(Version comparison data)
Content starts

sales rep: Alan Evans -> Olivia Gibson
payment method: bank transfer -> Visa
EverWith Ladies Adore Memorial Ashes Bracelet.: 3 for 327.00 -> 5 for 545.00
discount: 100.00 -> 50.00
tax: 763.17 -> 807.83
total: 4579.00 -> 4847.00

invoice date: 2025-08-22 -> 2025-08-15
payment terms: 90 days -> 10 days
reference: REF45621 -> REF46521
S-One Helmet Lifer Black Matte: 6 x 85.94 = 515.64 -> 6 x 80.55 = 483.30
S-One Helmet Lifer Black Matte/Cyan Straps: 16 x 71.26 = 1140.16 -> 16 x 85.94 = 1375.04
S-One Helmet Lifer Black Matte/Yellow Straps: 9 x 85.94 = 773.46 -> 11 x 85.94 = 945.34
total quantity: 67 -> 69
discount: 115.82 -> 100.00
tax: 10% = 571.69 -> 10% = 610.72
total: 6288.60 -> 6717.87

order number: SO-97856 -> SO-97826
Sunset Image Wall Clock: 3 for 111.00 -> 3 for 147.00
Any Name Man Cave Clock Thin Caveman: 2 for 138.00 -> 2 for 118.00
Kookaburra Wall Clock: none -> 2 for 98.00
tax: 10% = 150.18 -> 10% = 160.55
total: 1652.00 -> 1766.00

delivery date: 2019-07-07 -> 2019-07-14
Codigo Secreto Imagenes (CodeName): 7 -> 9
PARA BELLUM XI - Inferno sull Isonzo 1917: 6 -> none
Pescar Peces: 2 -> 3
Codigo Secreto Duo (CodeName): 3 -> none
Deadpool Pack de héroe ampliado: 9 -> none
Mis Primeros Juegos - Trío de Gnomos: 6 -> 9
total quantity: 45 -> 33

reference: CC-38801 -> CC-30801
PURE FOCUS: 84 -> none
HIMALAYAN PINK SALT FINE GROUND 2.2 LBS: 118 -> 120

Content ends

Search the data for the string "Clock" and copy out every line where it is found.

> TASK SOLUTION:
Sunset Image Wall Clock: 3 for 111.00 -> 3 for 147.00
Any Name Man Cave Clock Thin Caveman: 2 for 138.00 -> 2 for 118.00
Kookaburra Wall Clock: none -> 2 for 98.00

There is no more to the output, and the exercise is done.